Diagnostics of the Engineering State of Steam Pipelines of Thermal Power Plants by the Hardness and Crack Resistance of Steel

We propose a nondestructive method for the diagnostics of the current state of heat-resistant steels after long-term operation in the steam pipelines of thermal power plants (TPP). It is based on measuring the sizes of ferrite grains and the hardness of 15Kh1M1F heat-resistant steel directly on the pipe surface and on the use of the deduced relationship between these characteristics (of the Hall–Petch type). The plot of this relationship contains two rectilinear parts. The first part agrees with the physical ideas concerning the correlation between the grain size and the strength (hardness) of the material. The second part with a rapid decrease in the hardness of steel is connected not only with the subsequent changes in the microstructure of steel but also with the development of the in-service defects scattered in the volume of the metal. To determine the limiting state of degraded steel, we used one of the parameters of fracture mechanics, namely, the effective threshold amplitude of the stress intensity factor (SIF) ΔKth eff determined with regard for the effect of fatigue crack closure. The application of this parameter is substantiated by the detected inversion of the influence of hydrogen on ΔKth eff (from positive to negative) observed as the degree of in-service degradation of steel increases.
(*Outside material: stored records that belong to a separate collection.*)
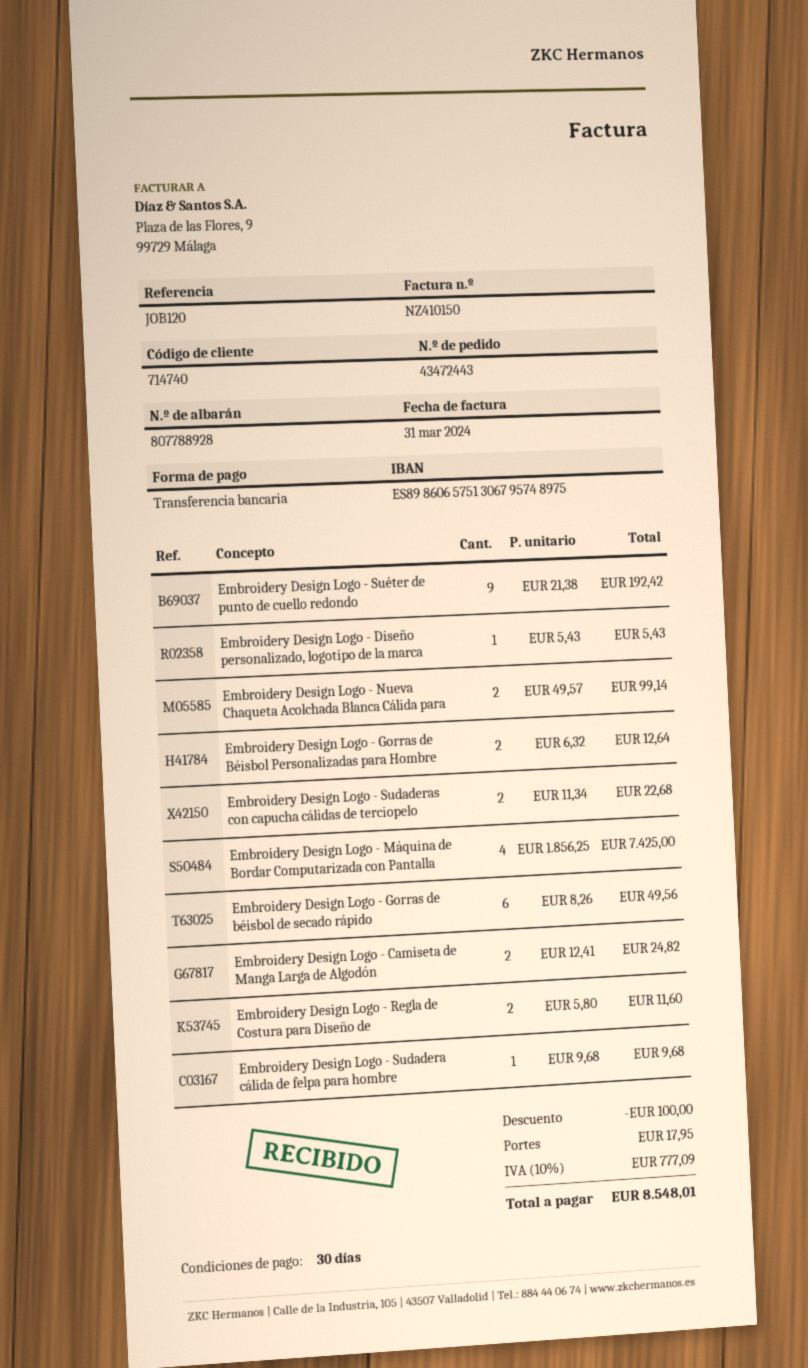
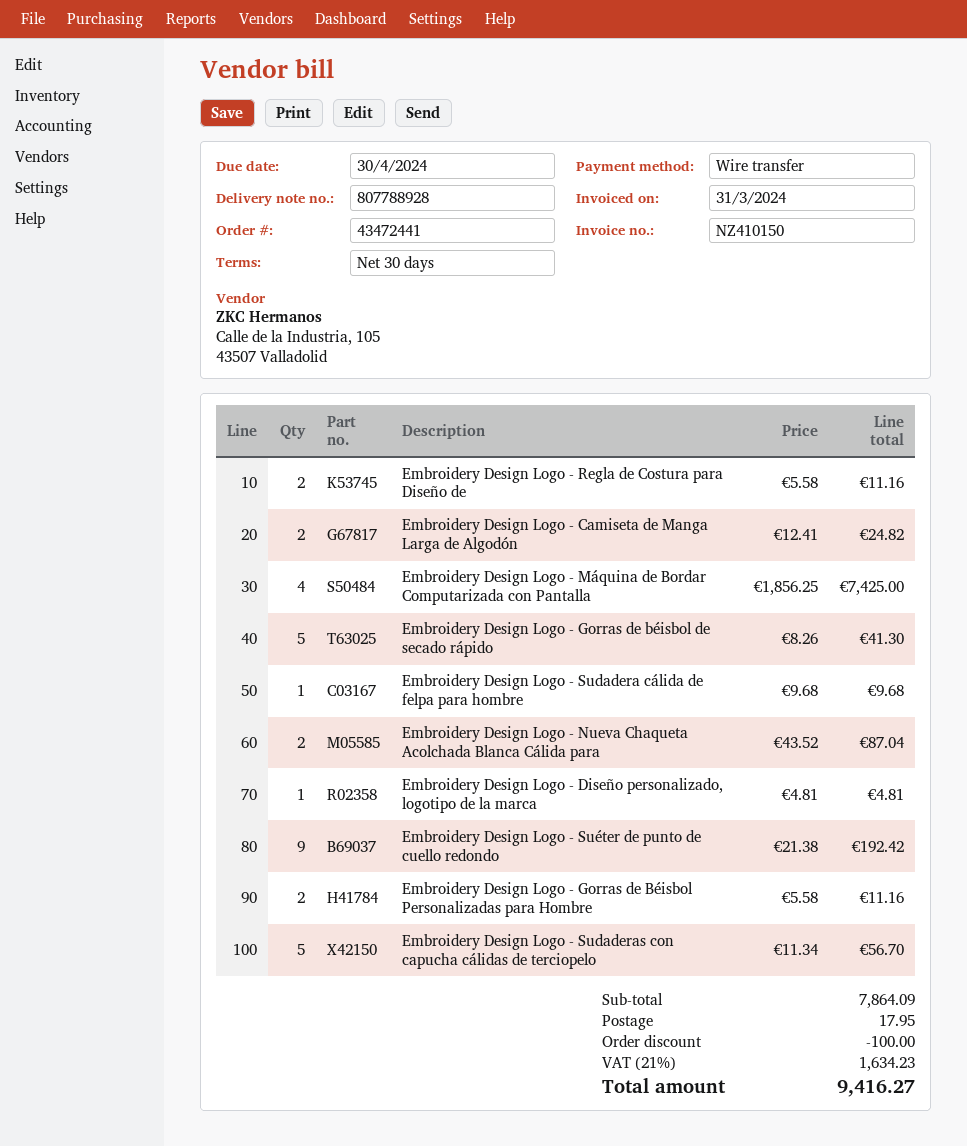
order number: 43472443 -> 43472441
Embroidery Design Logo - Diseño personalizado, logotipo de la marca: 1 x 5.43 = 5.43 -> 1 x 4.81 = 4.81
Embroidery Design Logo - Nueva Chaqueta Acolchada Blanca Cálida para: 2 x 49.57 = 99.14 -> 2 x 43.52 = 87.04
Embroidery Design Logo - Gorras de Béisbol Personalizadas para Hombre: 2 x 6.32 = 12.64 -> 2 x 5.58 = 11.16
Embroidery Design Logo - Sudaderas con capucha cálidas de terciopelo: 2 x 11.34 = 22.68 -> 5 x 11.34 = 56.70
Embroidery Design Logo - Gorras de béisbol de secado rápido: 6 x 8.26 = 49.56 -> 5 x 8.26 = 41.30
Embroidery Design Logo - Regla de Costura para Diseño de: 2 x 5.80 = 11.60 -> 2 x 5.58 = 11.16
tax: 10% = 777.09 -> 21% = 1634.23
total: 8548.01 -> 9416.27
The indicated inversion is caused by the transformation of the mechanism of fatigue crack growth in the subthreshold part of the fatigue crack growth diagram from transgranular (caused by microshears at the crack tip in each loading cycle) into a brittler mechanism accompanied by the formation of intergranular fragments of mode I fracture in the damaged areas. Therefore, the threshold of cyclic crack-growth resistance corresponding to this inversion is taken as the critical value $$ \varDelta {K}_{\mathrm{th}\;\mathrm{eff}}^c $$ below which the probability of brittle fracture of the exploited steel becomes much higher. By using the constructed correlation dependence between ΔKth eff and the hardness of the metal and the determined critical value $$ \varDelta {K}_{\mathrm{th}\;\mathrm{eff}}^c, $$ we estimate the critical value of hardness. Below this value, the hazard of uncontrolled brittle fracture noticeably increases due to the presence of defects scattered in the bulk of the metal.